> Goal of the exercise:
Print out the data below in full and exactly, skipping the pictures.
━━━━━━━━━━━━━━━━
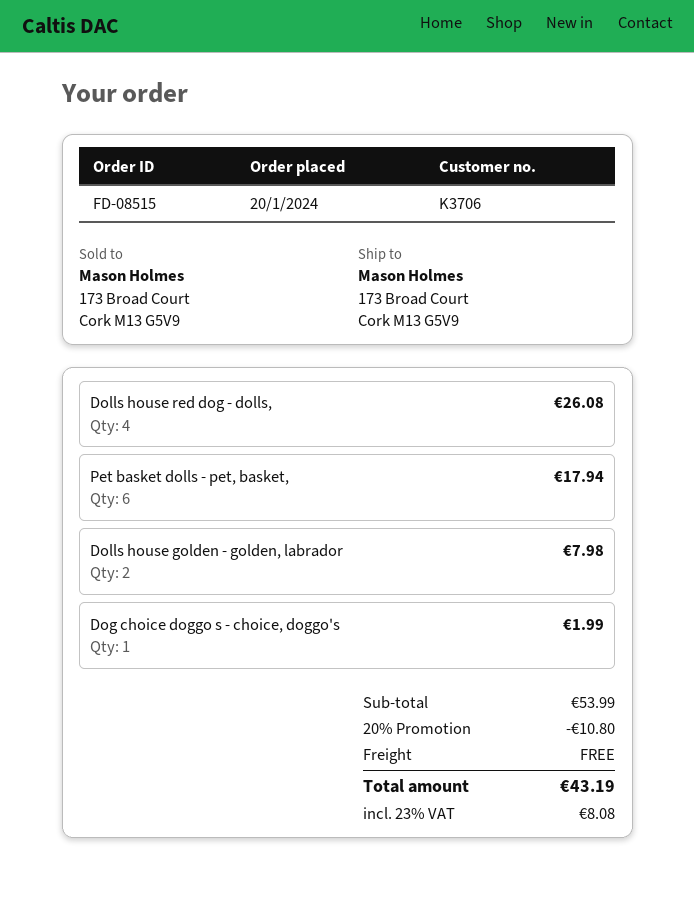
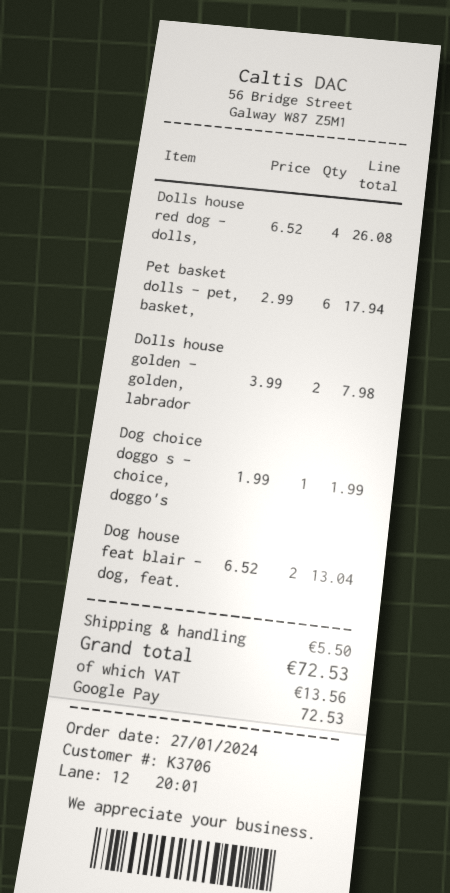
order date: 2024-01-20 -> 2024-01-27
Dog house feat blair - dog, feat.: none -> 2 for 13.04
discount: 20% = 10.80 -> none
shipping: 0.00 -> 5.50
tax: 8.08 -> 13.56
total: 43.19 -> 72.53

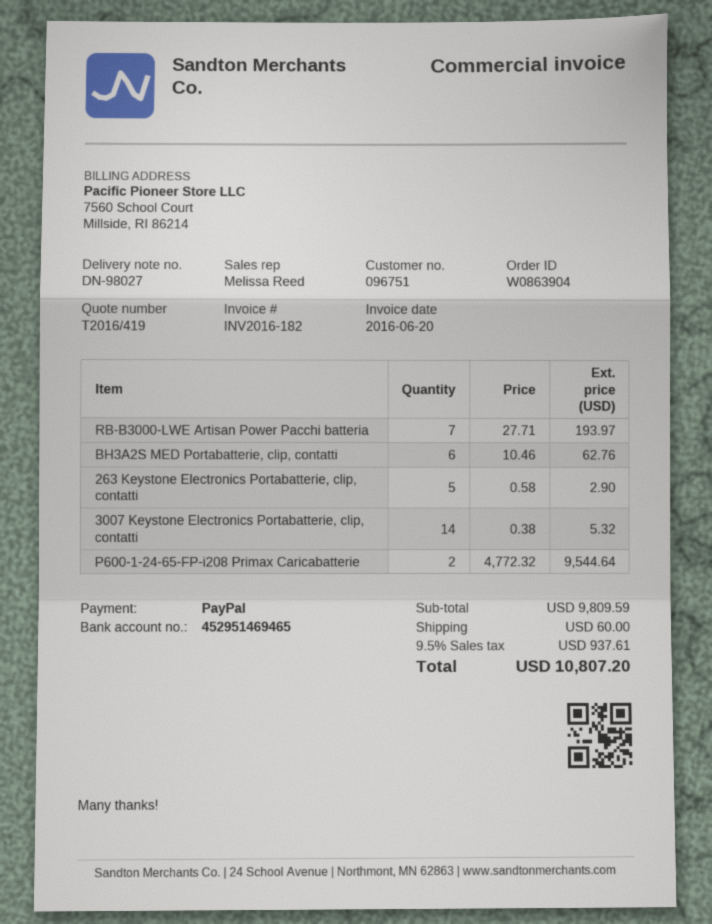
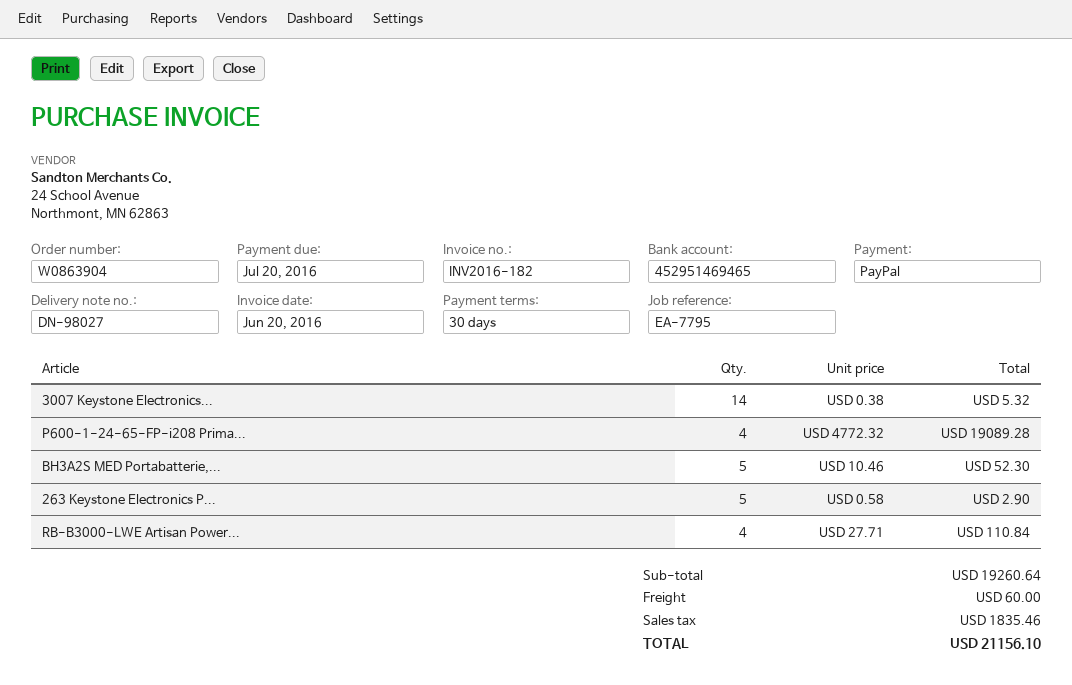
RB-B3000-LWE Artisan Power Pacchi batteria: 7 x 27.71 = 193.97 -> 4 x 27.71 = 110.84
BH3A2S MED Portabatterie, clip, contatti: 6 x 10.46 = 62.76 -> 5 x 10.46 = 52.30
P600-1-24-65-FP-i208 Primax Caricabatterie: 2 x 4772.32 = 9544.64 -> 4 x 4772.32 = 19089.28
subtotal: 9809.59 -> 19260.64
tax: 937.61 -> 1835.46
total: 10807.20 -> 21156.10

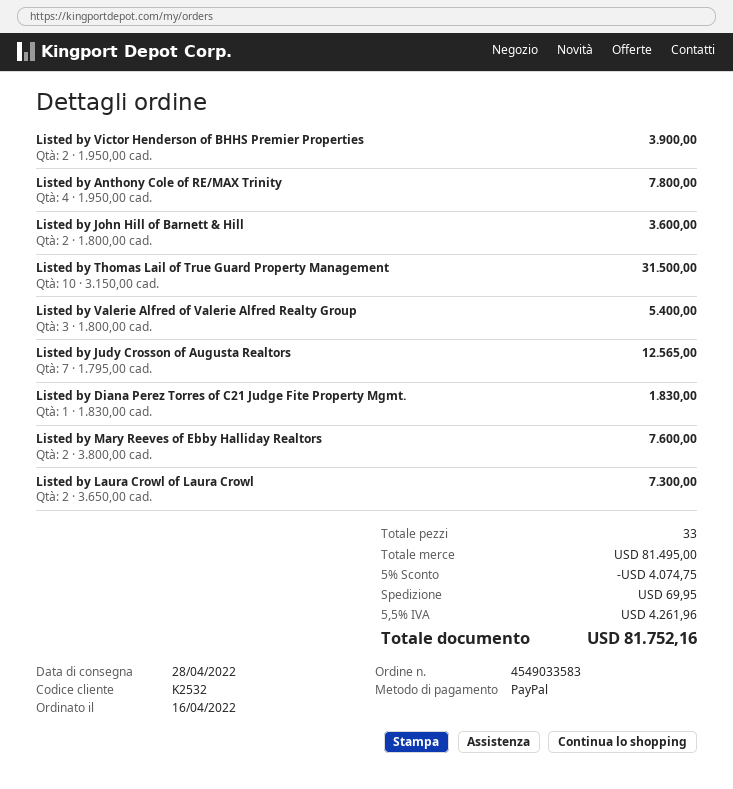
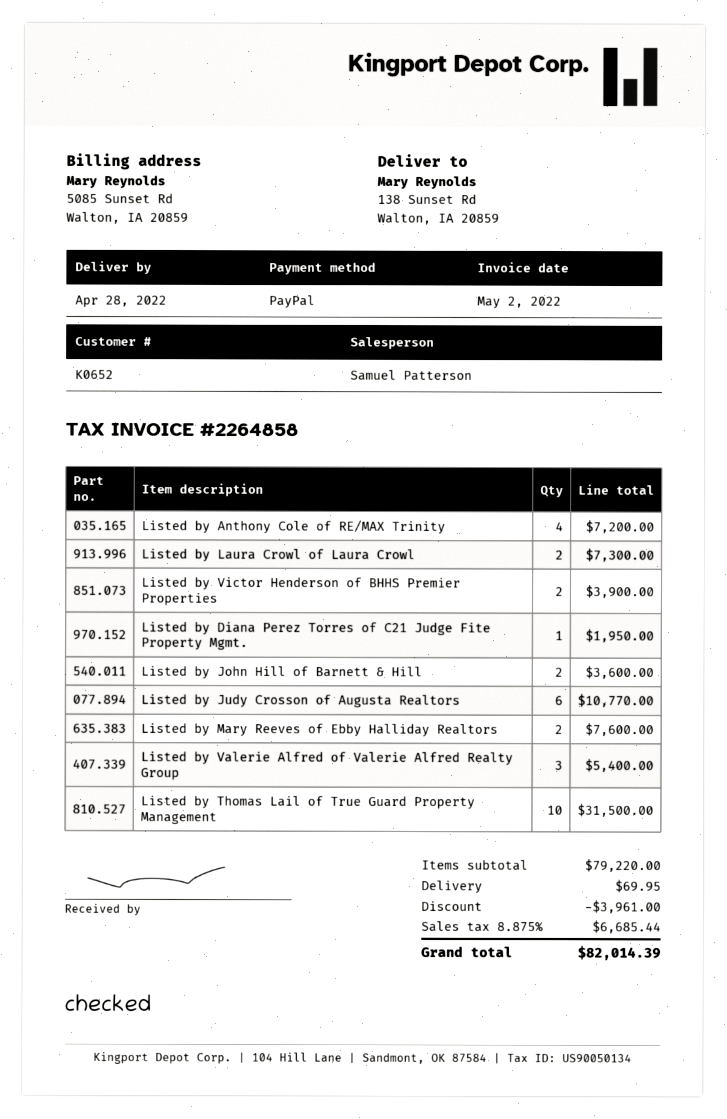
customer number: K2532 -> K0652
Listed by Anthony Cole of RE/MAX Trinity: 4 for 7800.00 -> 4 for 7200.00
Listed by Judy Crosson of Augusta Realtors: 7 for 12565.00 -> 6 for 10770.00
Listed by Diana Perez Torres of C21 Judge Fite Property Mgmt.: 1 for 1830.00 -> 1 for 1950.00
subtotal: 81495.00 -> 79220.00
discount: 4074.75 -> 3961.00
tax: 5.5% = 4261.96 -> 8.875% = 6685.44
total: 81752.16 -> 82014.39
━━━━━━━━━━━━━━━━
> Expected answer:
order date: 2024-01-20 -> 2024-01-27
Dog house feat blair - dog, feat.: none -> 2 for 13.04
discount: 20% = 10.80 -> none
shipping: 0.00 -> 5.50
tax: 8.08 -> 13.56
total: 43.19 -> 72.53

RB-B3000-LWE Artisan Power Pacchi batteria: 7 x 27.71 = 193.97 -> 4 x 27.71 = 110.84
BH3A2S MED Portabatterie, clip, contatti: 6 x 10.46 = 62.76 -> 5 x 10.46 = 52.30
P600-1-24-65-FP-i208 Primax Caricabatterie: 2 x 4772.32 = 9544.64 -> 4 x 4772.32 = 19089.28
subtotal: 9809.59 -> 19260.64
tax: 937.61 -> 1835.46
total: 10807.20 -> 21156.10

customer number: K2532 -> K0652
Listed by Anthony Cole of RE/MAX Trinity: 4 for 7800.00 -> 4 for 7200.00
Listed by Judy Crosson of Augusta Realtors: 7 for 12565.00 -> 6 for 10770.00
Listed by Diana Perez Torres of C21 Judge Fite Property Mgmt.: 1 for 1830.00 -> 1 for 1950.00
subtotal: 81495.00 -> 79220.00
discount: 4074.75 -> 3961.00
tax: 5.5% = 4261.96 -> 8.875% = 6685.44
total: 81752.16 -> 82014.39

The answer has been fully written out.